Arson charges are serious criminal charges that can result in extremely severe legal penalties. In fact, an arson conviction can land you up to 20 years in prison, and even threatening arson can have serious legal repercussions. If you or someone you care about is facing arson charges, understanding the common ill-conceived motivating factors behind such crimes may help you defend yourself.
Average, law-abiding citizens do not resort to arson to solve their problems or make their points. If you find yourself facing arson charges, disassociating yourself from the following common motivating factors could play a key role in your defense:
Personal or Political Interests
Sometimes, an arsonist is motivated by political and/or personal interests. For example, a person who burns down an apartment building in a misguided attempt to highlight exactly how unsafe he or she thought the building was in the first place is motivated by personal interests. Further, arsonists have been known to attack Planned Parenthood buildings for overtly political reasons.

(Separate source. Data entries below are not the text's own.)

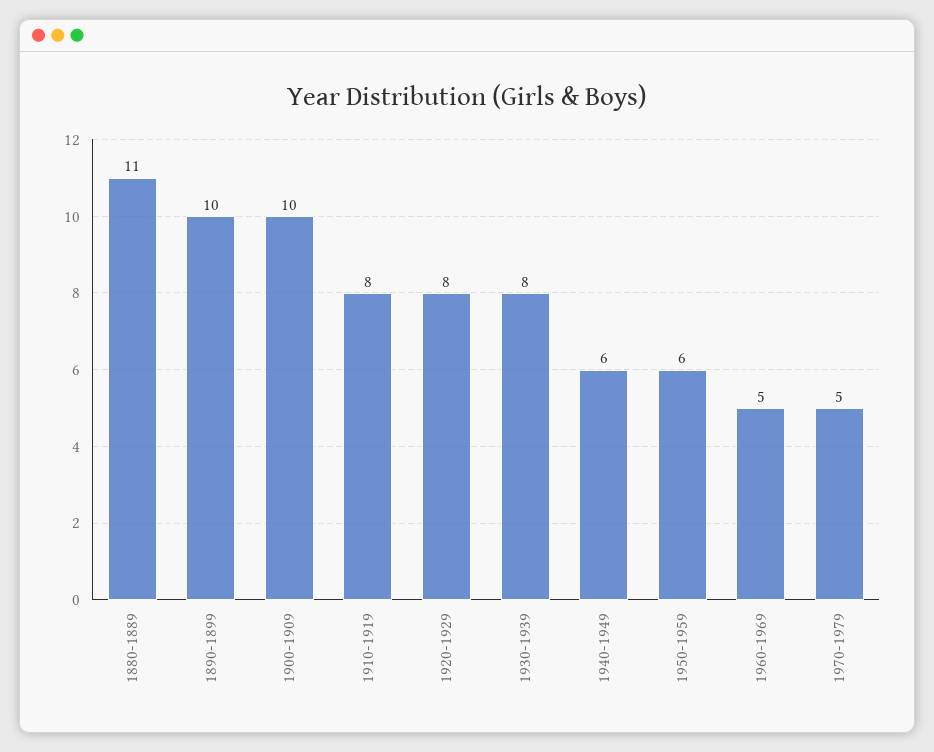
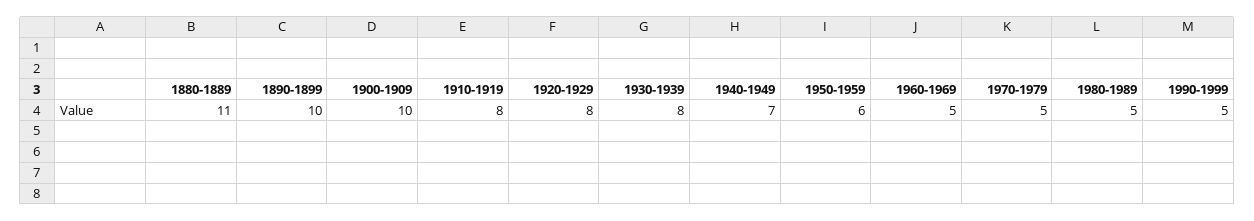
1940-1949: 6 -> 7
1980-1989: none -> 5
1990-1999: none -> 5

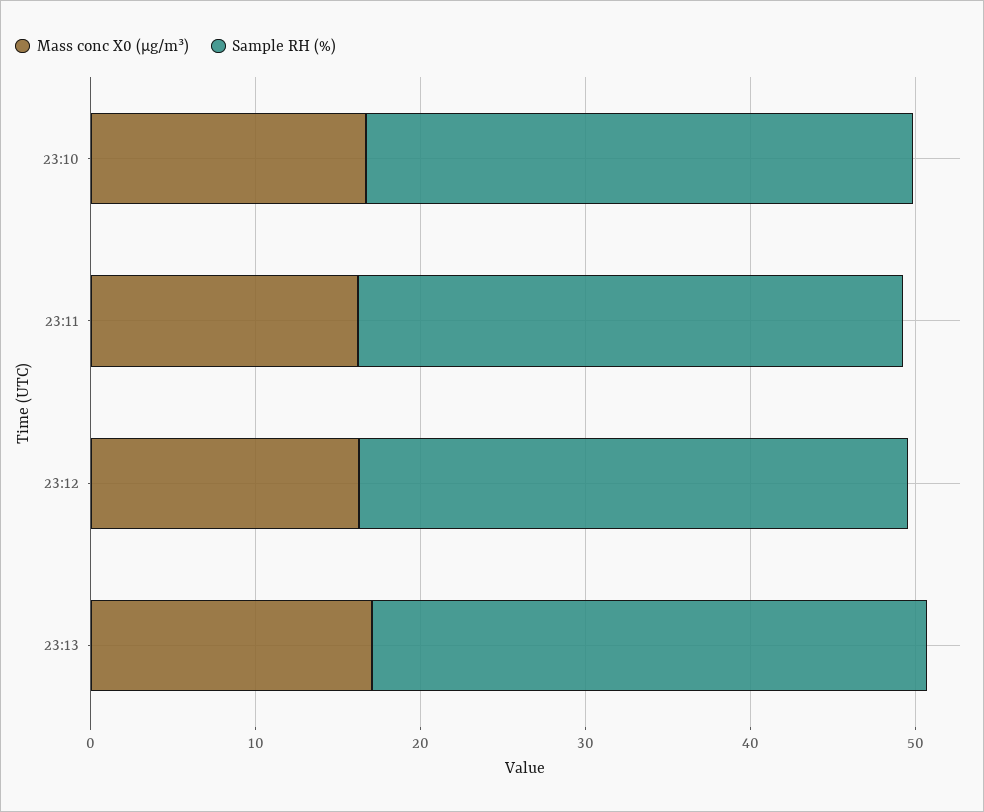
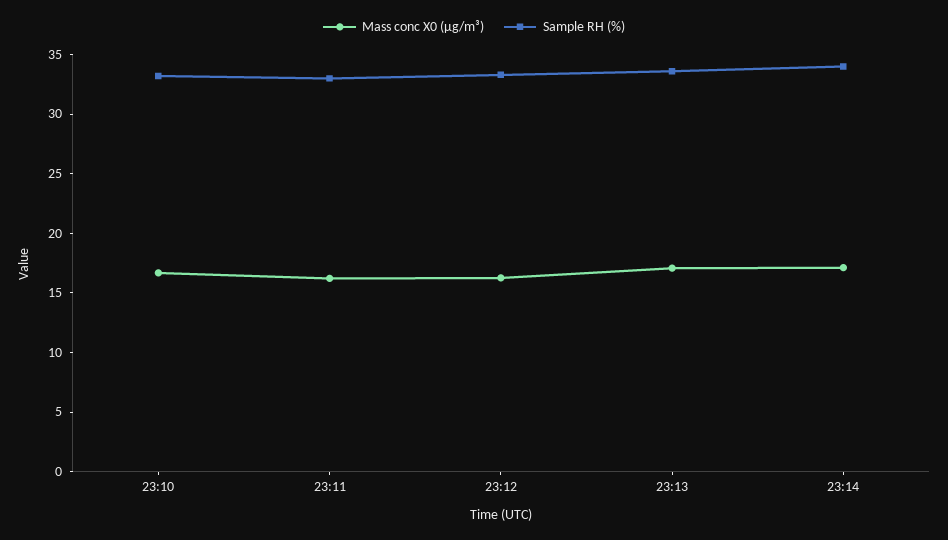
Mass conc X0 (μg/m³), 23:14: none -> 17
Sample RH (%), 23:14: none -> 34

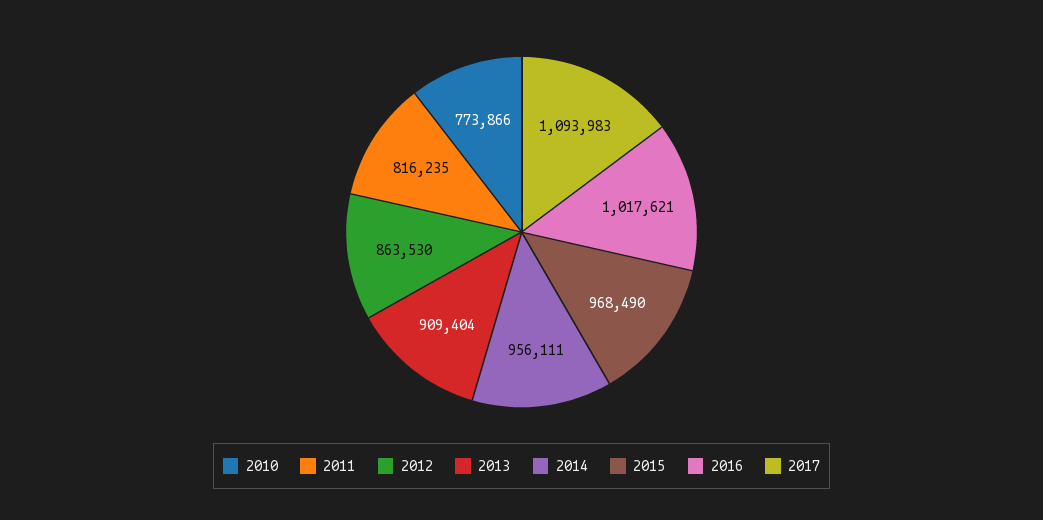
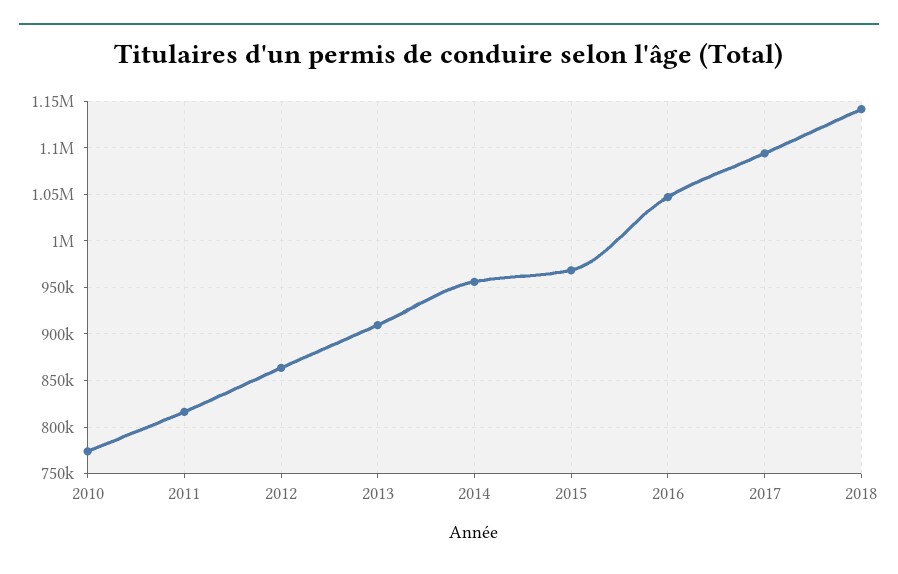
2016: 1017621 -> 1050000
2018: none -> 1140000

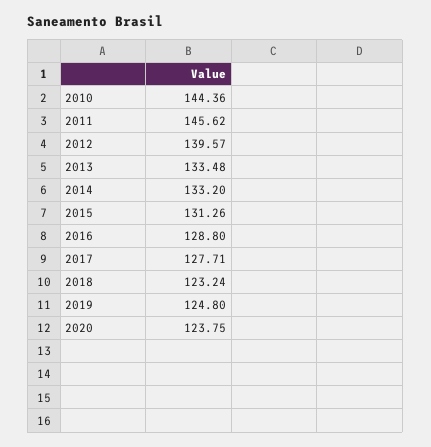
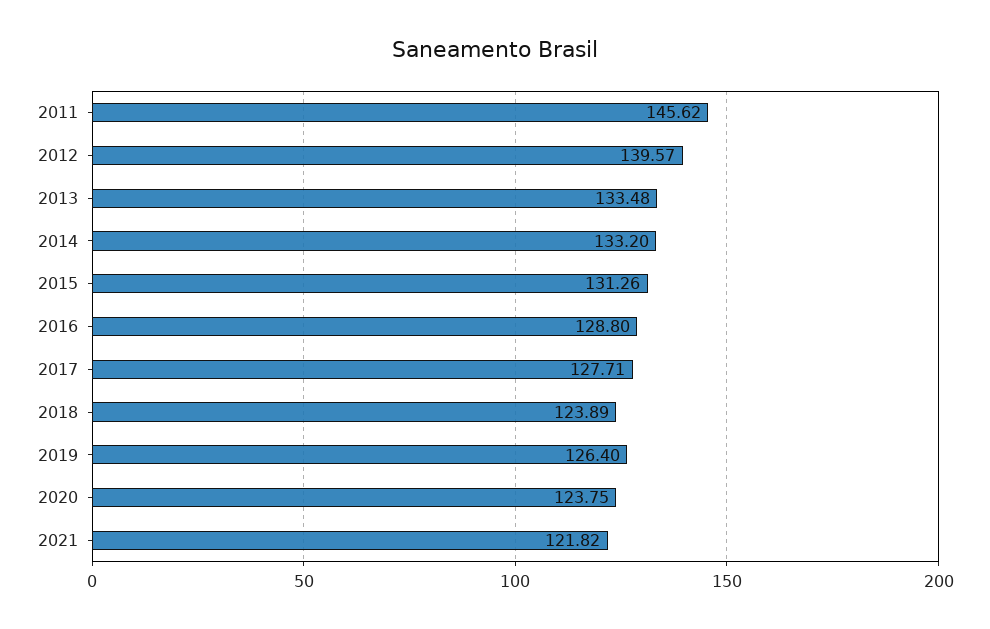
2010: 144.36 -> none
2018: 123.24 -> 123.89
2019: 124.8 -> 126.4
2021: none -> 121.82

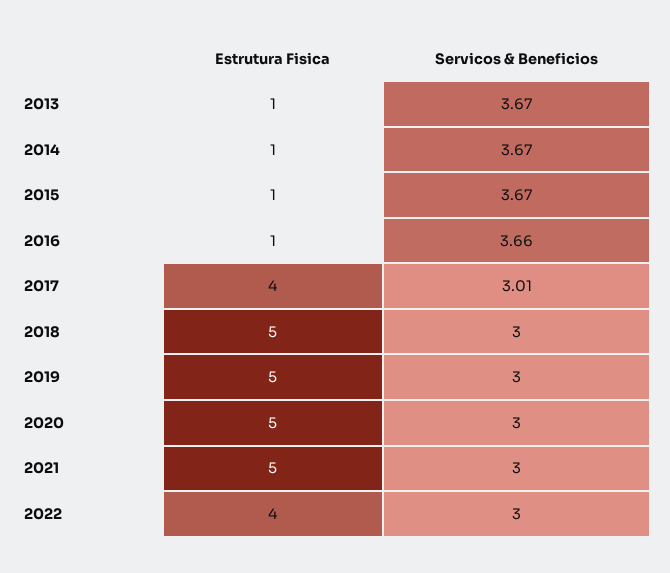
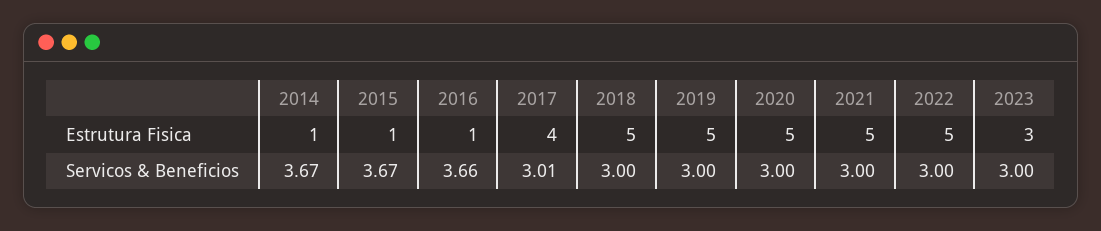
Estrutura Fisica, 2013: 1 -> none
Servicos & Beneficios, 2013: 3.67 -> none
Estrutura Fisica, 2022: 4 -> 5
Estrutura Fisica, 2023: none -> 3
Servicos & Beneficios, 2023: none -> 3

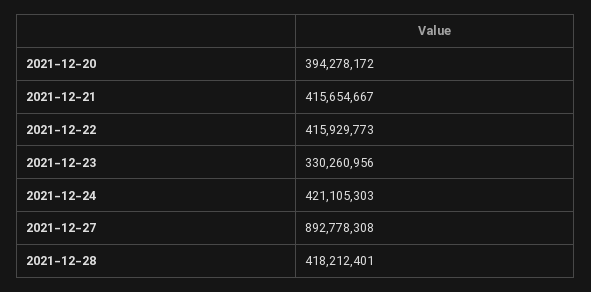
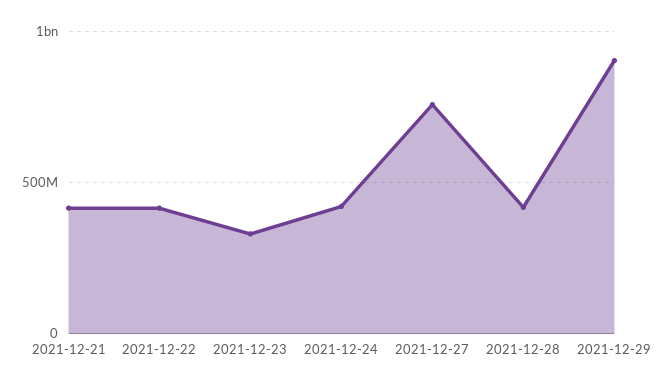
2021-12-20: 394278172 -> none
2021-12-27: 892778308 -> 750000000
2021-12-29: none -> 900000000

Sometimes, a person who lacks personal checks-and-balances becomes so unhinged by anger that he or she resorts to arson as a means of exacting extreme revenge.
Motivated by Money
Sometimes, arson is motivated by monetary gain. Property owners typically insure their assets against fire. When such an asset fails to become a going concern (or is no longer a going concern), some owners (admittedly, very few) resort to arson in an effort to recoup their financial losses. Additionally, some arsonists have set properties alight in attempts to frame property owners for arson.
Motivated to Cover Up
Sometimes, fires are set in an effort to burn evidence relevant to another crime. For example, if a perpetrator has committed a robbery, violent crime, or murder on a property, he or she might resort to arson to erase any trace of his or her illegal actions.
The fact is that not all damaging and dangerous fires are set intentionally, but this does not mean that blame cannot be assigned in certain situations. If a fire results in property damage or personal injury in the State of Texas, there are only two instances when it is not considered arson, and these include:
- The fire was a controlled burn.
- Official authorization was obtained prior to setting the fire.
To be convicted of arson in Texas, you must have either had the intention of setting the fire in question or have acted recklessly – starting a fire while under the influence of alcohol and/or drugs, for example.